Like right now I think through five weeks of football Ohio State looks like the best team in the country. You're going to get people who say, 'oh, typical Ohio State homer.' Really? I'm the same guy who last year said Ohio State should not be in and a two-loss Georgia should be in ahead of them and two years ago I said Alabama should be in even though they lost in the SEC Championship Game. Once you learn you can't win, you just go, prepare and talk.

KK: I was watching the Buckeyes' game when you said that and tend to agree. Put them on a neutral field against Alabama or Clemson and I'm probably taking Ohio State. So is there any reason I should have hope Michigan State can beat them on Saturday night in Columbus? What's it going to take outside of a torrential rain storm or some other act of God?

KH: If you go back to 2015, if you and I were sitting here on Monday of that week, we probably would have said the same thing. Think of the talent. I would argue that might have been Urban Meyer's best team he ever had. It was a rainy game, Tyler O'Connor started for Connor Cook and led them to a victory on a last-second kick. You know, Mark Dantonio knows how to get his team ready to play in these kind of games. Ohio State's a different animal this year. The one thing I would tell you is you'd better stop J.K. Dobbins from running the football. Everyone's talking about Justin Fields but the offensive line and their running game is the difference for Ohio State right now.

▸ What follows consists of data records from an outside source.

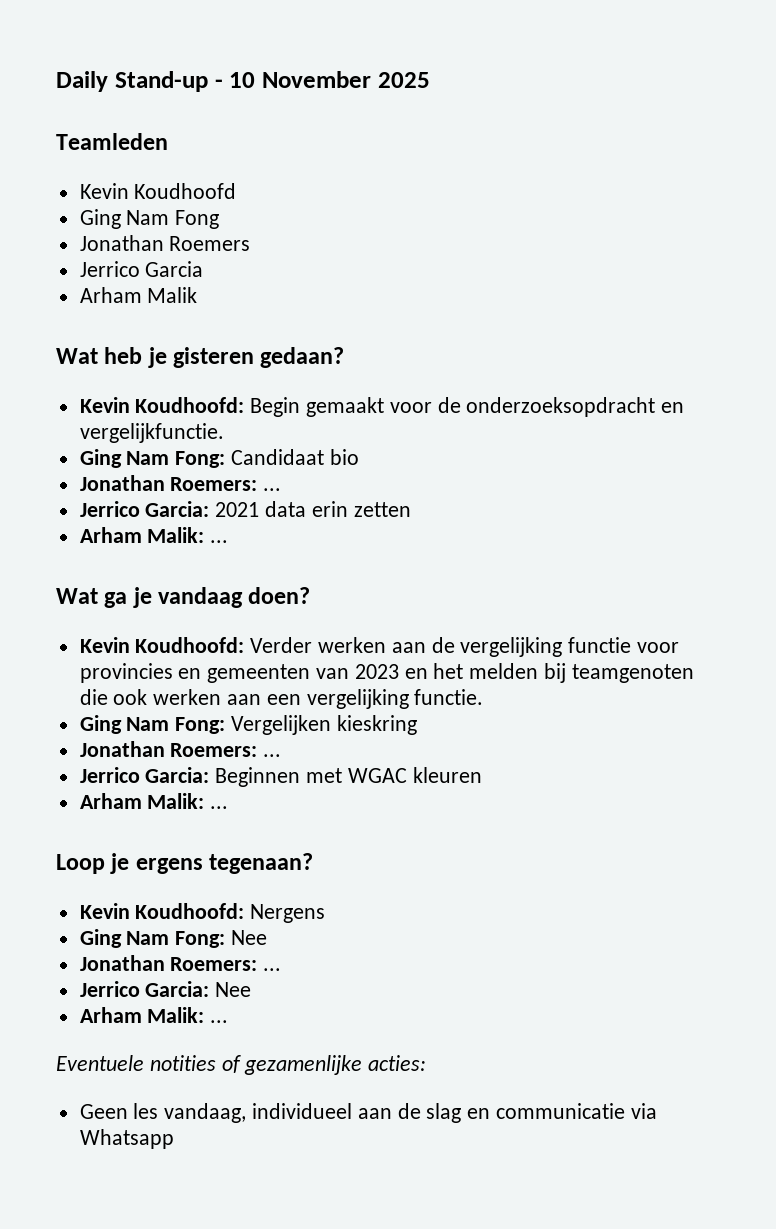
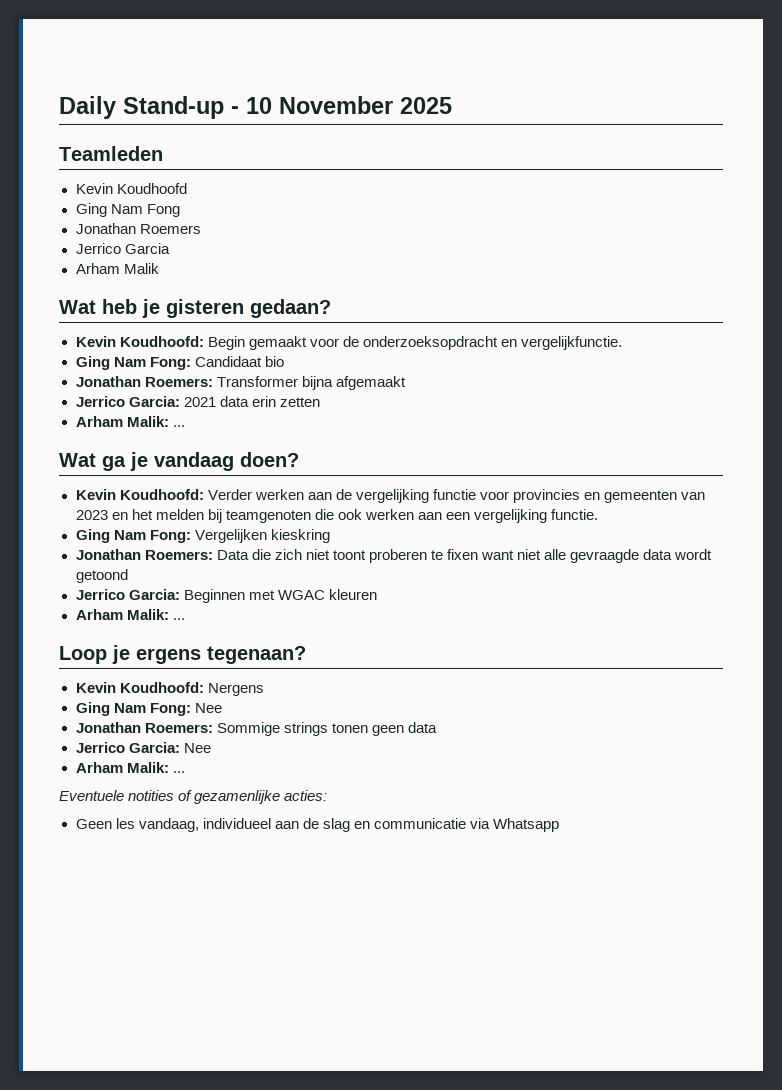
  Ging Nam Fong: Candidaat bio
- Jonathan Roemers: ...
+ Jonathan Roemers: Transformer bijna afgemaakt
  Ging Nam Fong: Vergelijken kieskring
- Jonathan Roemers: ...
+ Jonathan Roemers: Data die zich niet toont proberen te fixen want niet alle gevraagde data wordt getoond
  Ging Nam Fong: Nee
- Jonathan Roemers: ...
+ Jonathan Roemers: Sommige strings tonen geen data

That's where it starts. If I'm Michigan State, they have a great defensive line, you've got Joe Bachie right there, one of the best linebackers in the country, he's going to have to have a big game. They have to stop Dobbins and try to get Fields in those third-and-7s, third-and-9s. If they do that -- which no one's been able to do -- that's when we'll find out how good Ohio State really is.

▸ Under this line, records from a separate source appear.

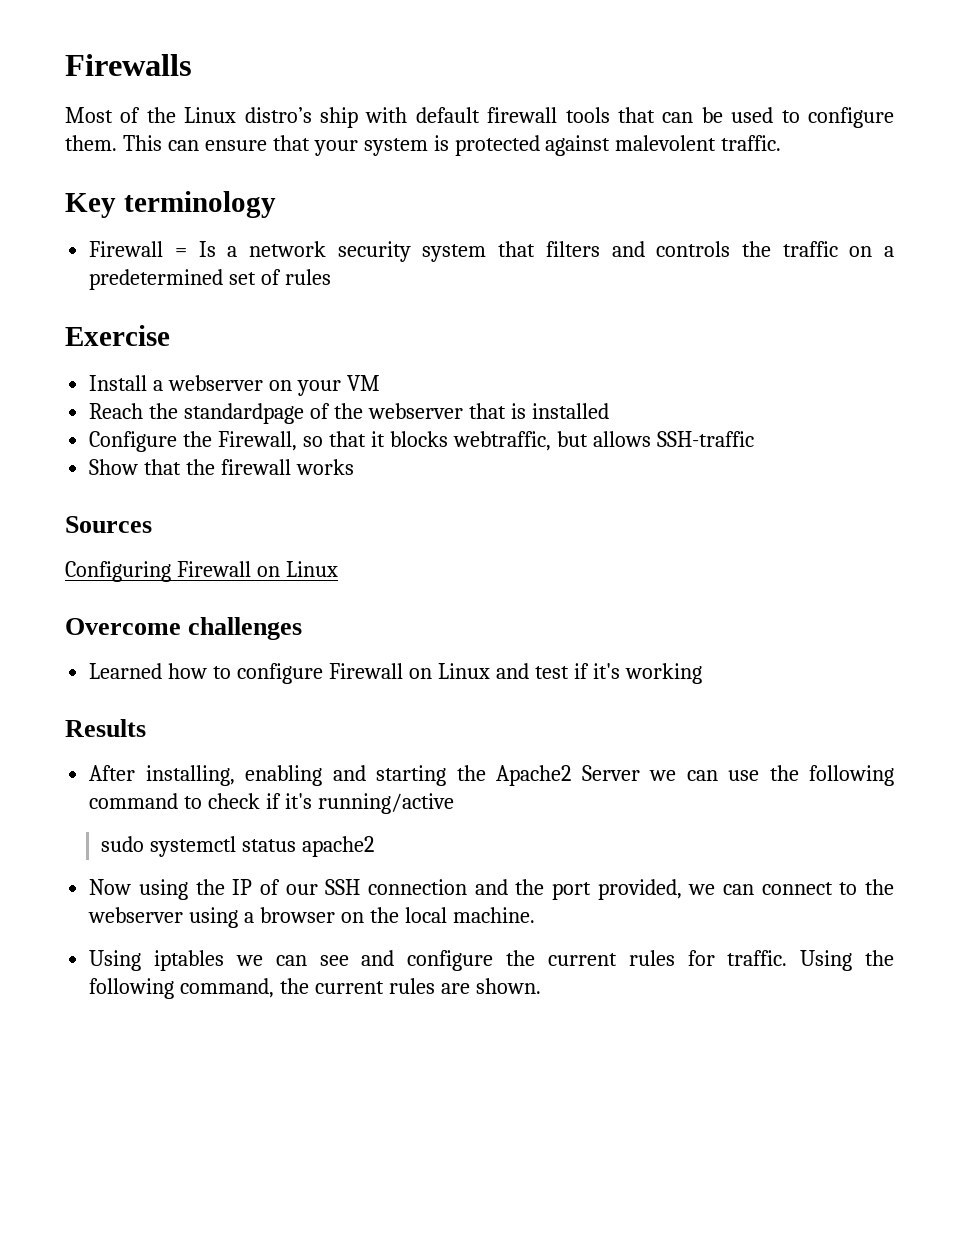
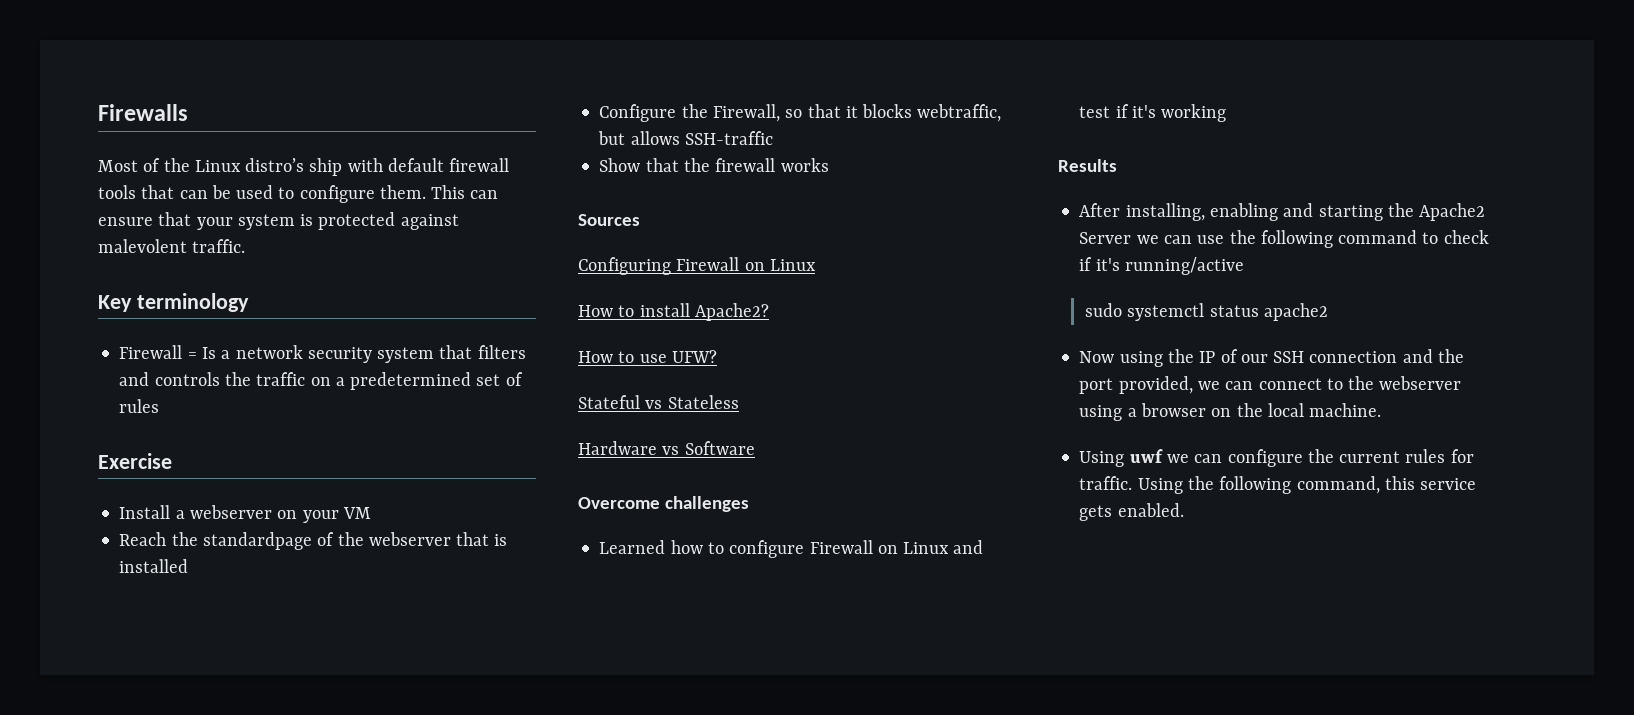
+ How to install Apache2?
+ How to use UFW?
+ Stateful vs Stateless
+ Hardware vs Software
- Using iptables we can see and configure the current rules for traffic.
+ Using uwf we can configure the current rules for traffic.
- Using the following command, the current rules are shown.
+ Using the following command, this service gets enabled.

KK: Tell me about what you're doing with Goodyear. Have you ever been up in it?

KH: I have not. Hopefully we're going to do it this year. Marty Smith did it at the Notre Dame-Louisville game and told me about it. The National Football Foundation, the Hall of Fame, put the Blimp into this year's class. It's a cool thing because it's the first non-player or coach to go in the Hall. To help celebrate, Goodyear is giving fans the chance to have the ultimate college football experience. Between now and November 7th, if they go to the website they can register up to 10 times to win different prizes. There's a private tour of the Hall of Fame, tickets to the Peach Bowl which is one of the playoff games, access to a suite at the game, a meet-and-great with some Hall of Famers and possibly a ride inside the blimp.